After the formation Malaysia in 1963, the team simply became known as the Sarawak State Football Team because it is a team funded by the Malaysian state government of Sarawak to compete and represent the state of Sarawak in the Malaysian football system. It was one of the 14 Malaysian state football teams that existed in the Malaysian football system before 2021. All the 14 Malaysian state teams operated just like the Sarawak State Football Team before 2021, in which they are not professional clubs but rather teams representing the Malaysian states or a Malaysian state football associations, funded by their respective state governments to compete in Malaysian football competitions. Outsiders who are not familiar with the Malaysian football system before 2020 would come to recognise these teams as state FA teams, hence Sarawak State Football Team was also known as Sarawak FA.

Despite already joining mainstream Malaysian football since the formation of the country in 1963, Sarawak State Football Team only competed in Malaysia national football tournaments for the first time in 1979. This was only after an individual known as Taha Ariffin made reforms to the association that governs football in Sarawak by creating the Football Association of Sarawak (FAS) in 1974. Sarawak FA were also founding members of the Malaysia's first ever national football league competition known as the Liga Malaysia which was first played in 1982. It was however an amateur football league which was created to determine which team gets to play in the Malaysia Cup competition from 1982 to 1988, before the introduction of the Malaysian Semi-Professional league in 1989.

Amateur and semi-professional (Semi-Pro) Era 

During Malaysia's amateur football league era from 1982 to 1988, Sarawak were regulars in the league but had never achieved any significant success in the league or major cup competitions in the country.
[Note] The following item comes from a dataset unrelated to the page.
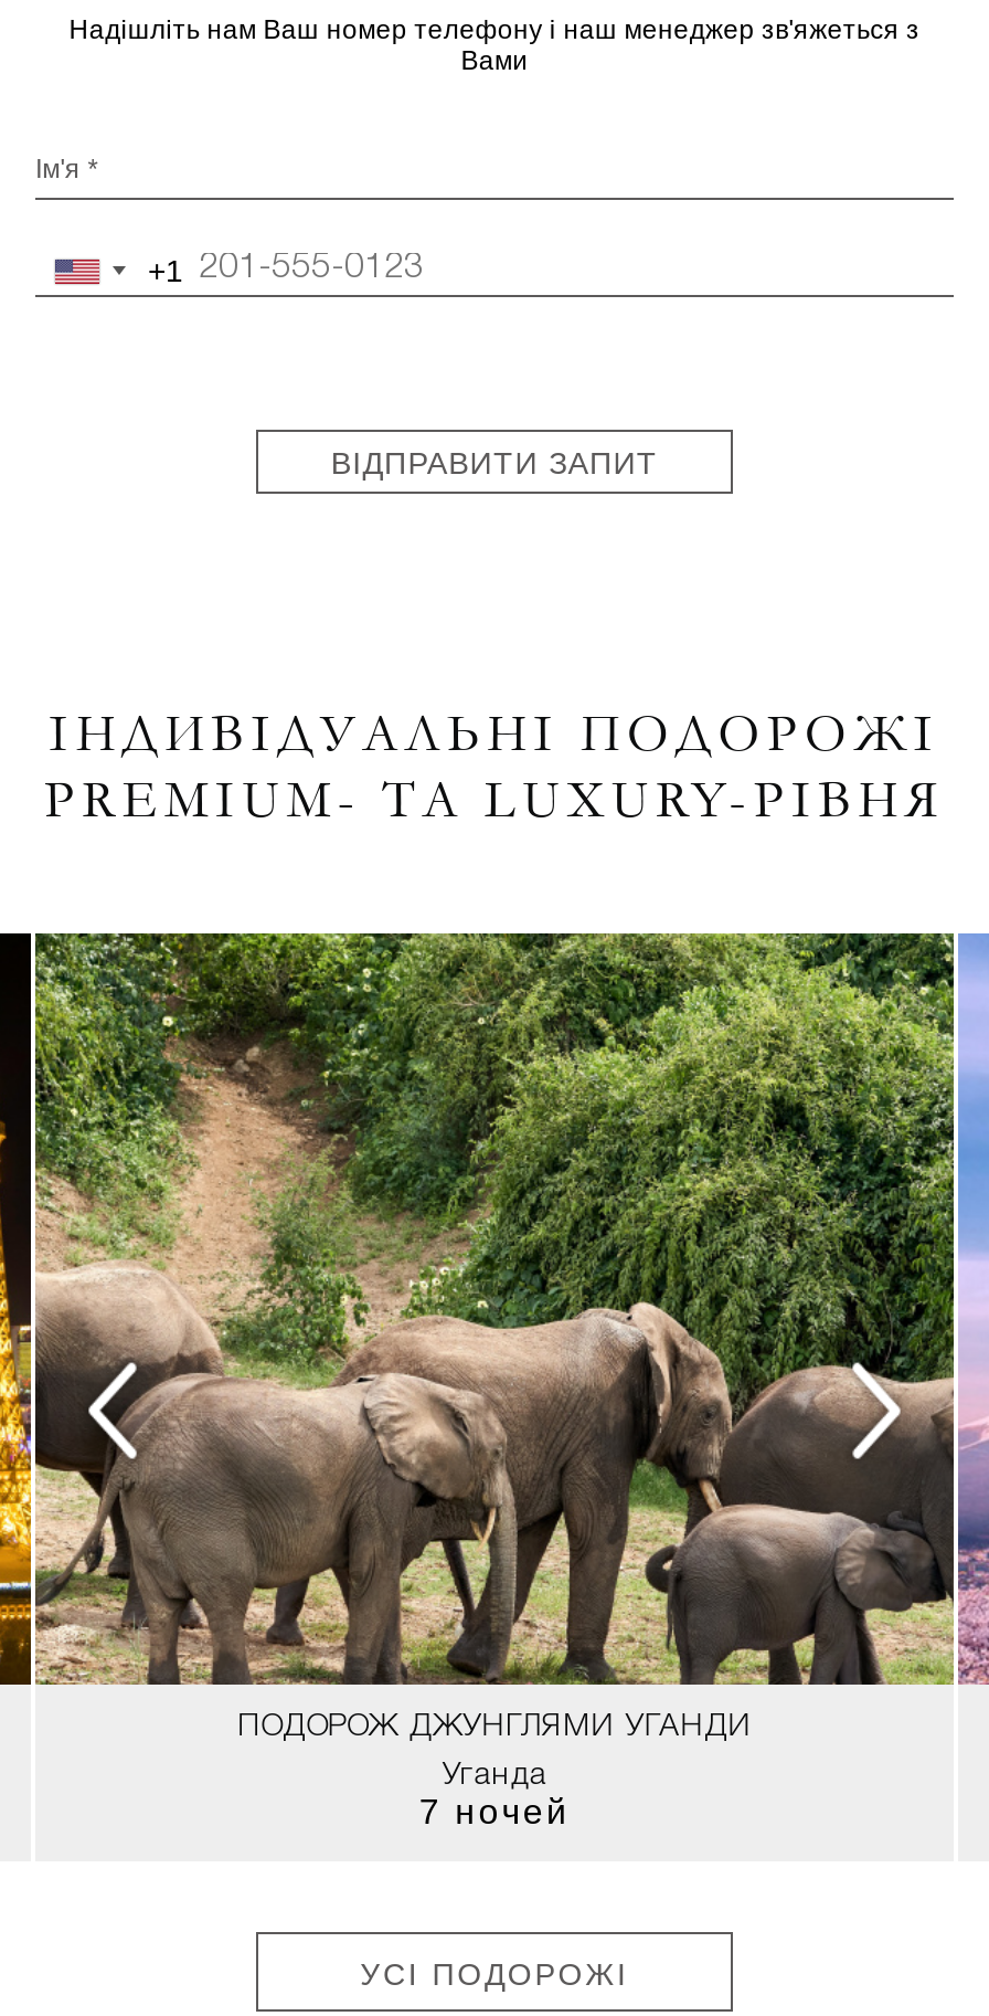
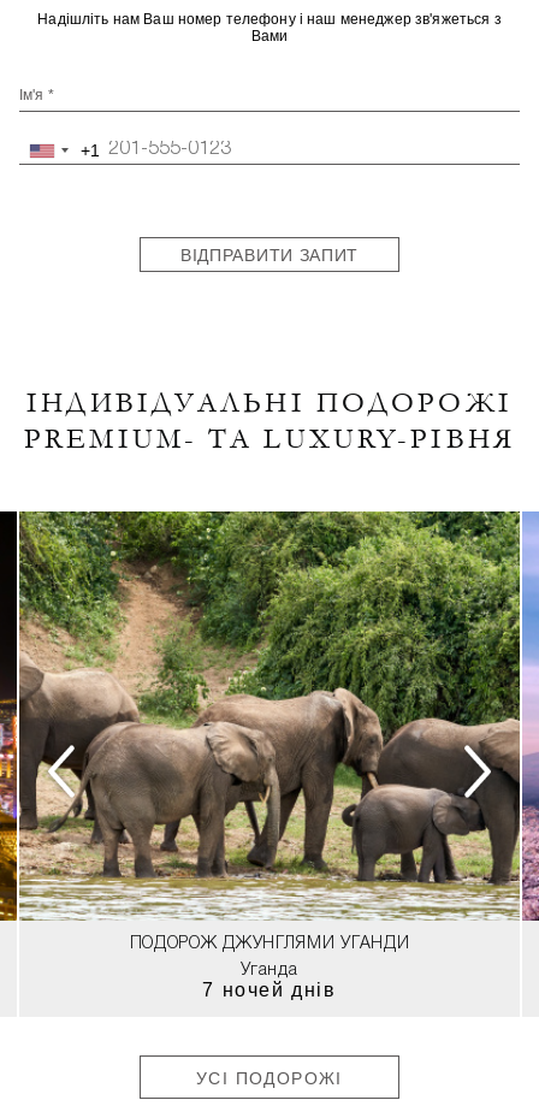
[7,933,982,1687] [image] -> [4,511,535,921] [image]
[419,1793,570,1830] 7 ночей -> [203,980,336,1000] 7 ночей днів

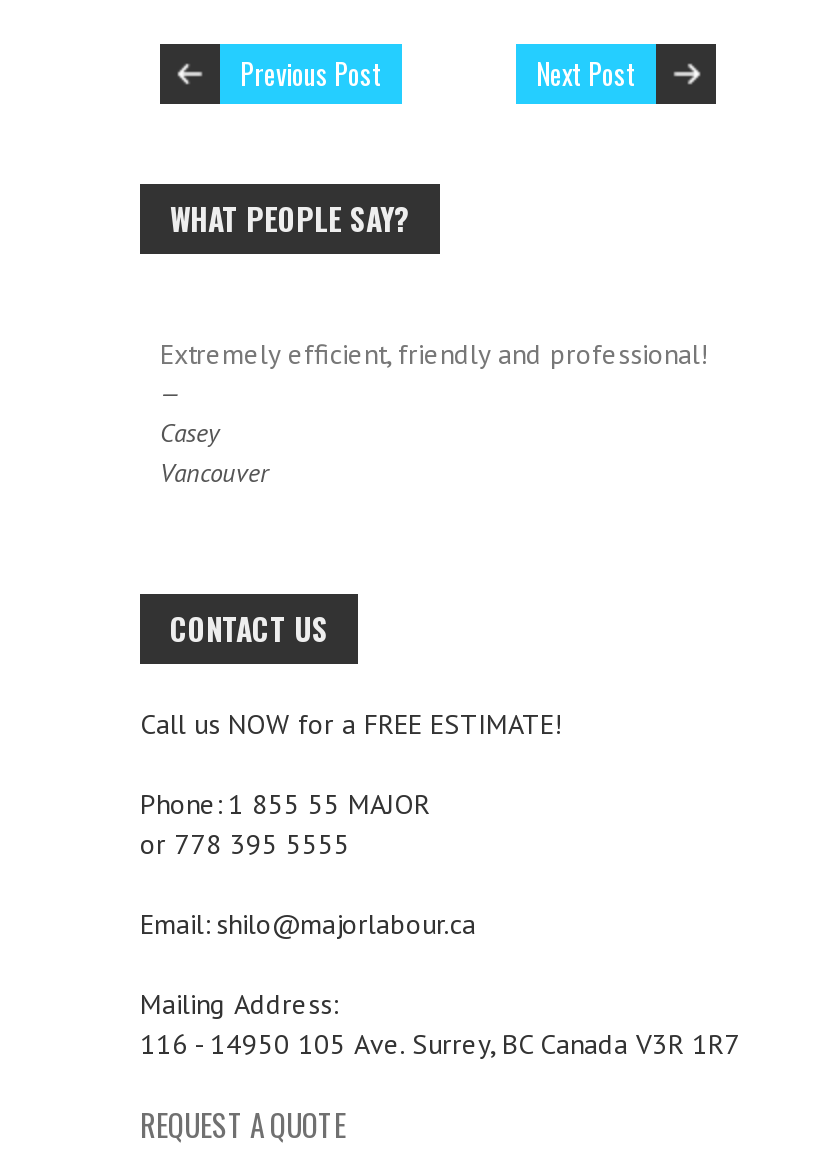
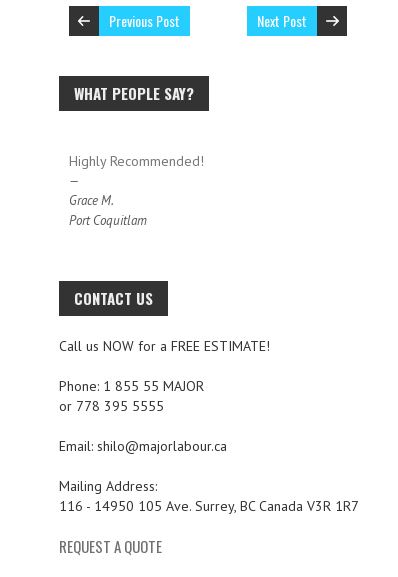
[160,337,708,373] Extremely efficient, friendly and professional! -> [69,152,204,170] Highly Recommended!
[160,417,268,491] Casey | Vancouver -> [69,192,147,229] Grace M. | Port Coquitlam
However, during the amateur era, it was the first time that Malaysian football fans would come to pay attention to the Sarawak State Football Team after the emergence of Awang Mahyan Awang Mohamed who was tasked by the FAS to coach the team from the year 1988. His era as Sarawak State Football Team head coach would come to be known by fans of the team as the 'Ngap Sayot' era.

Sarawak State Football Team's history in the semi-professional era of Malaysian football would forever be associated to Awang Mahyan's team. He has created a team that was high-spirited and full of Sarawakian nationalistic pride when ever the team plays. With such enthusiasm by his players whenever they play, they were able to beat their opponents who were deemed much stronger and better sides during the time. One of the most famous moments in Sarawak football was in 1988 when Awang Mahyan's team managed to reach the Malaysia Cup semi-final round that year. Sarawak looked to be on the course to make their first final in the competition, but unfortunately due to a referee's misjudgement during the quarter-final match in Kuala Lumpur saw the team controversially eliminated from the tournament that year. Some of the team's players even claimed that there was a brawl between them and law enforcement personnel after the match. The incident also strained national integration in which the FAS took the decision to withdraw their affiliation from the Football Association of Malaysia (FAM) for a while following the incident.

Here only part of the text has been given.